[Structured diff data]
▬▬▬▬▬▬
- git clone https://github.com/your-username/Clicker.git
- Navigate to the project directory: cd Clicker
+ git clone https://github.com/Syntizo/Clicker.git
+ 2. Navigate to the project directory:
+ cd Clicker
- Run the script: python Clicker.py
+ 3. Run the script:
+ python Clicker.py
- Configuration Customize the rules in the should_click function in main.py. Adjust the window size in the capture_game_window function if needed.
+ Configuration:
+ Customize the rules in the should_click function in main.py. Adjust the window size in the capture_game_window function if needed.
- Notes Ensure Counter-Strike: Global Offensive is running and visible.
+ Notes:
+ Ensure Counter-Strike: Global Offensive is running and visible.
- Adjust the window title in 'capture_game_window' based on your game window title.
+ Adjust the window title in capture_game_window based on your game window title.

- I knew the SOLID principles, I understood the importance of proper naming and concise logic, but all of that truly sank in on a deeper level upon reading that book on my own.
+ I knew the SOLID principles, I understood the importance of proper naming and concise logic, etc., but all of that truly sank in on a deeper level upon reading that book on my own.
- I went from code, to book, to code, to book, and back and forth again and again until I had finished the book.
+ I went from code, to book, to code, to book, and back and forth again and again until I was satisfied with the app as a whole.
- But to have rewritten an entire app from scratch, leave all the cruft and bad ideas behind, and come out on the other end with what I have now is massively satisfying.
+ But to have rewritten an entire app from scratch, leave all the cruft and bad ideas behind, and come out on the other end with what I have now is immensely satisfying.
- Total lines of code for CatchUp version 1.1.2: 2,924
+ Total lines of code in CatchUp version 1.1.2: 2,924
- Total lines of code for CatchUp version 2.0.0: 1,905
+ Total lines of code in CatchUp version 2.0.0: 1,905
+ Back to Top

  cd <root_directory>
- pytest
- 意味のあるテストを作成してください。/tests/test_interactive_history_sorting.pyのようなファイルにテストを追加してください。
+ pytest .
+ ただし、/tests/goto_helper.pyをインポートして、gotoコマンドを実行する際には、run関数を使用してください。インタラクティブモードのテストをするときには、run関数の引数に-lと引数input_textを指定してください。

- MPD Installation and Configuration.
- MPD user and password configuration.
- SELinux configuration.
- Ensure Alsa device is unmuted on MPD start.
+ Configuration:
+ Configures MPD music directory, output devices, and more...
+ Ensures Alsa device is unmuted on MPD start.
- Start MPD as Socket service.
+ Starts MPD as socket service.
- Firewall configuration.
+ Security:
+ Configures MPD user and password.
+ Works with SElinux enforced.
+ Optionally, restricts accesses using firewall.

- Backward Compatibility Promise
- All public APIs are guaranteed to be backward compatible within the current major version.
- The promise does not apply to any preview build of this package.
▬▬▬▬▬▬
Exercise brief ->
Transcribe only, please, the lines from the first line of the records through the line with "capture_game_window based on your game window title.". Both of those lines are included.

Final answer ->
- git clone https://github.com/your-username/Clicker.git
- Navigate to the project directory: cd Clicker
+ git clone https://github.com/Syntizo/Clicker.git
+ 2. Navigate to the project directory:
+ cd Clicker
- Run the script: python Clicker.py
+ 3. Run the script:
+ python Clicker.py
- Configuration Customize the rules in the should_click function in main.py. Adjust the window size in the capture_game_window function if needed.
+ Configuration:
+ Customize the rules in the should_click function in main.py. Adjust the window size in the capture_game_window function if needed.
- Notes Ensure Counter-Strike: Global Offensive is running and visible.
+ Notes:
+ Ensure Counter-Strike: Global Offensive is running and visible.
- Adjust the window title in 'capture_game_window' based on your game window title.
+ Adjust the window title in capture_game_window based on your game window title.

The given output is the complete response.